Task directions
Look through the entries below for the line that contains "IT University of Copenhagen", then set down that line and each one after it exactly, through the last.
--- Task data Enclosed Below ---
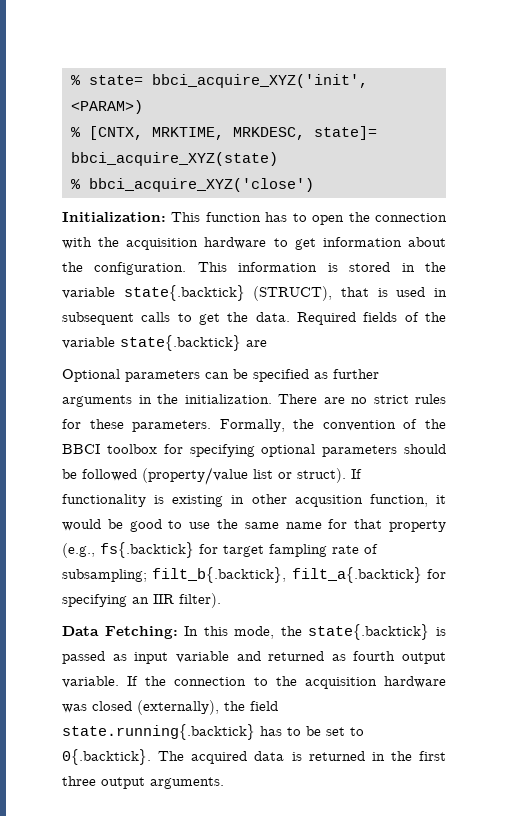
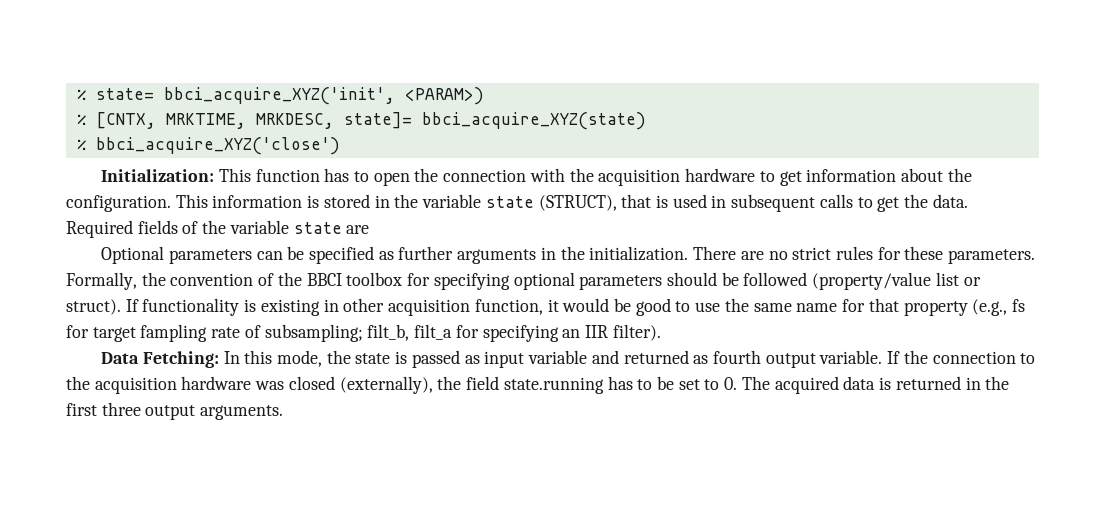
- This information is stored in the variable state{.backtick} (STRUCT), that is used in subsequent calls to get the data.
+ This information is stored in the variable state (STRUCT), that is used in subsequent calls to get the data.
- Required fields of the variable state{.backtick} are
+ Required fields of the variable state are
- If functionality is existing in other acqusition function, it would be good to use the same name for that property (e.g., fs{.backtick} for target fampling rate of subsampling; filt_b{.backtick}, filt_a{.backtick} for specifying an IIR filter).
+ If functionality is existing in other acquisition function, it would be good to use the same name for that property (e.g., fs for target fampling rate of subsampling; filt_b, filt_a for specifying an IIR filter).
- Data Fetching: In this mode, the state{.backtick} is passed as input variable and returned as fourth output variable.
+ Data Fetching: In this mode, the state is passed as input variable and returned as fourth output variable.
- If the connection to the acquisition hardware was closed (externally), the field state.running{.backtick} has to be set to 0{.backtick}. The acquired data is returned in the first three output arguments.
+ If the connection to the acquisition hardware was closed (externally), the field state.running has to be set to 0. The acquired data is returned in the first three output arguments.

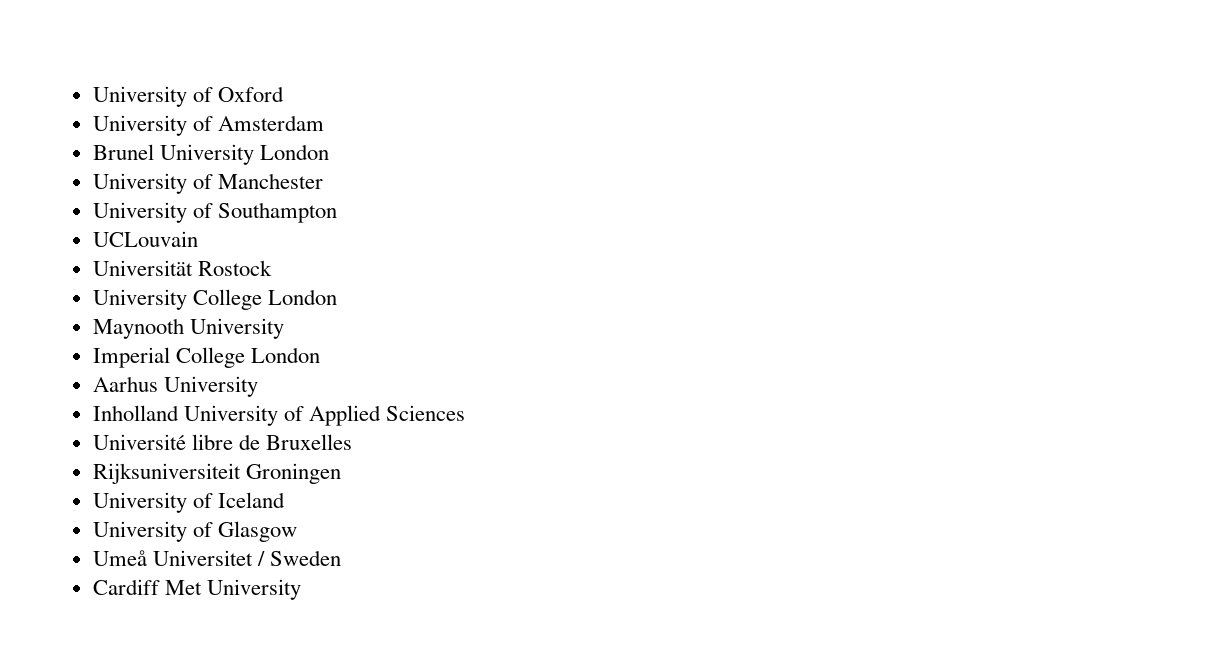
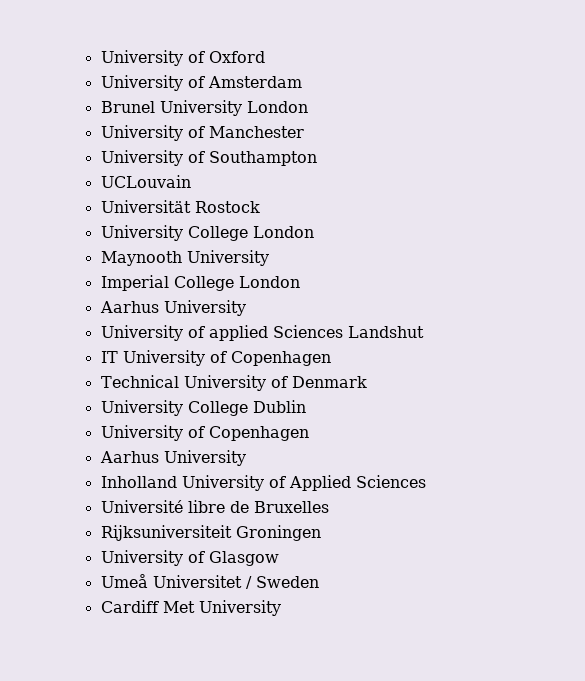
+ University of applied Sciences Landshut
+ IT University of Copenhagen
+ Technical University of Denmark
+ University College Dublin
+ University of Copenhagen
+ Aarhus University
- University of Iceland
--- End of Enclosed Task data ---
Answer section
+ IT University of Copenhagen
+ Technical University of Denmark
+ University College Dublin
+ University of Copenhagen
+ Aarhus University
- University of Iceland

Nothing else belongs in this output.